Visita Toledo y el lugar de la leyenda de la ajorca de oro


Toledo está lleno de leyendas e historias, muchas de ellas se deben a la pluma de Gustavo Adolfo Bécquer. En la rutas guiadas no pueden faltar estas historias y una de ellas es de las más contadas por girar en torno a la catedral de esta ciudad. Es la Leyenda de la ajorca de oro.

La leyenda de la ajorca de oro

Había en Toledo dos amantes, ella bella y caprichosa; él, valiente y supersticioso. Un día la vio llorar mientras observaba el río Tajo y le preguntó qué le pasaba. Ella le contestó amargamente que no comprendería qué le sucedía. Pero el amante toledano siguió insistiendo y al final ella accedió a contárselo. Le dijo que había estado en el templo rezando y que mientras contemplaba la hermosa imagen de la Virgen en el altar, no podía dejar de fijar sus ojos en la preciosa ajorca de oro que portaba . Cuando saló del templo no podía dejar de pensar en aquella hermosa joya e incluso soñó que una preciosa mujer morena, que no era la Virgen, la llevaba puesta.
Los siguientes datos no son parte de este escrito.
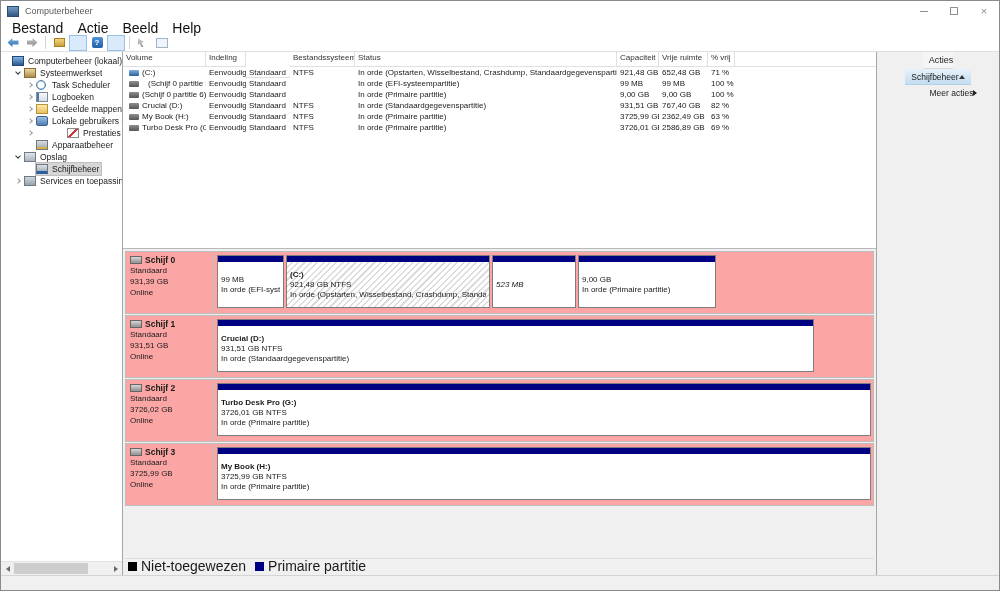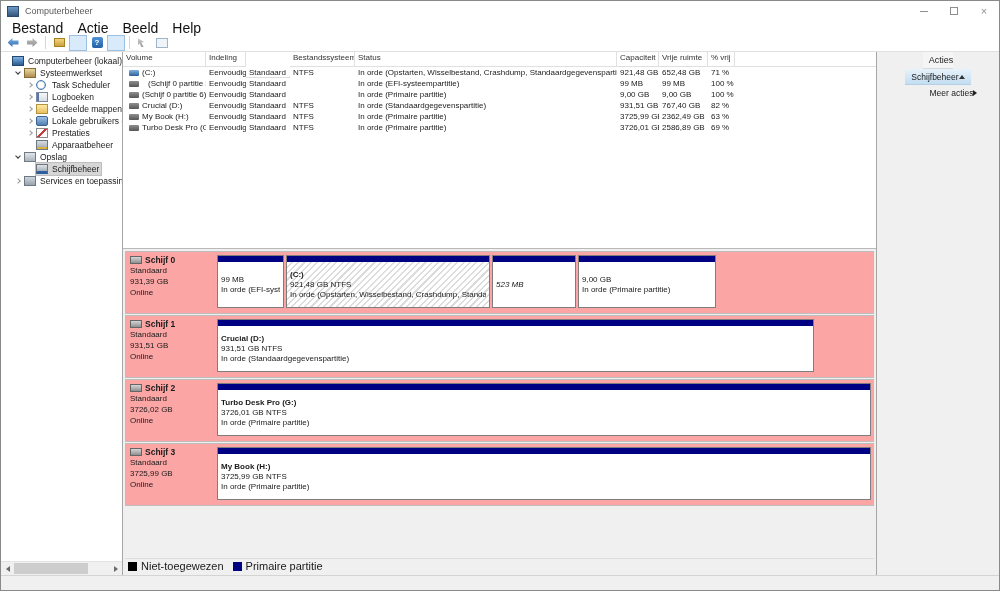--- a/index.html
+++ b/index.html
@@ -202,7 +202,7 @@
               <span class="tree-label">Lokale gebruikers en groepen</span>
             </span>
           </div>
-          <div class="tree-row" style="padding-left: 26px;">
+          <div class="tree-row" style="padding-left: 26px; gap: 31px;">
             <span class="chev "></span>
             <span class="sel-wrap">
               <span class="ti ti-performance"></span>

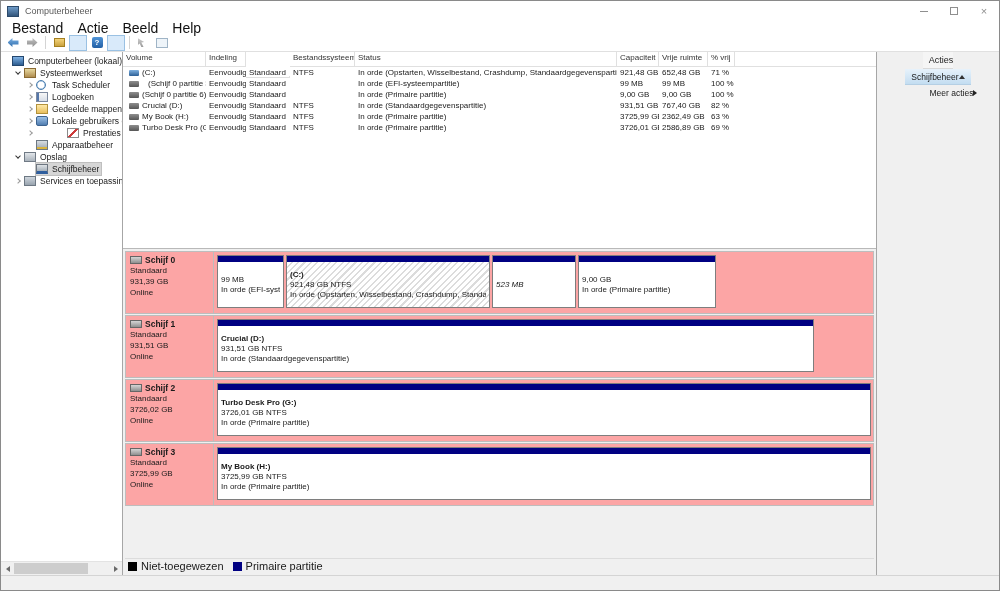--- a/index.html
+++ b/index.html
@@ -94,7 +94,7 @@
   .legend { position:absolute; left:2px; right:2px; bottom:2px; height:15px; display:flex; align-items:center; gap:9px; border-top:1px solid #dcdcdc; background:#f0f0f0; padding-left:3px; }
   .leg-item { display:flex; align-items:center; gap:4px; }
   .leg-sq { width:9px; height:9px; flex:none; }
-  .leg-label { font-size:11px; }
+  .leg-label { font-size:14px; }
   
   .actions { width:122px; flex:none; background:#f0f0f0; display:flex; flex-direction:column;align-items:center; }
   .actions-header { height:17px; line-height:17px; padding-left:6px; font-size:9px; color:#222; border-bottom:1px solid #d9d9d9; background:#f5f5f5; }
Esa mujer la miraba una y otra vez y le decía: «¿La ves? ¿Ves qué bonita es? Pues nunca será tuya porque es mía». Entonces el amante en su ahínco por complacerla, acudió a la catedral en busca de la joya. Cogió la pieza y para su asombro, el templo estaba lleno de estatuas que habían salido de sus huecos y lo miraban fijamente. Al día siguiente, los dependientes de la iglesia lo encontraron en el suelo con la ajorca de oro. Y al verlos, exclamó: «¡Suya, suya!». Se había vuelto loco…

En tu visita a Toledo los guías turísticos te contarán estas y otras historias. Ya sabes que no puedes dejar de ver en Toledo la catedral, la Virgen y su ajorca de oro, pero ¡no te prendes de ella!.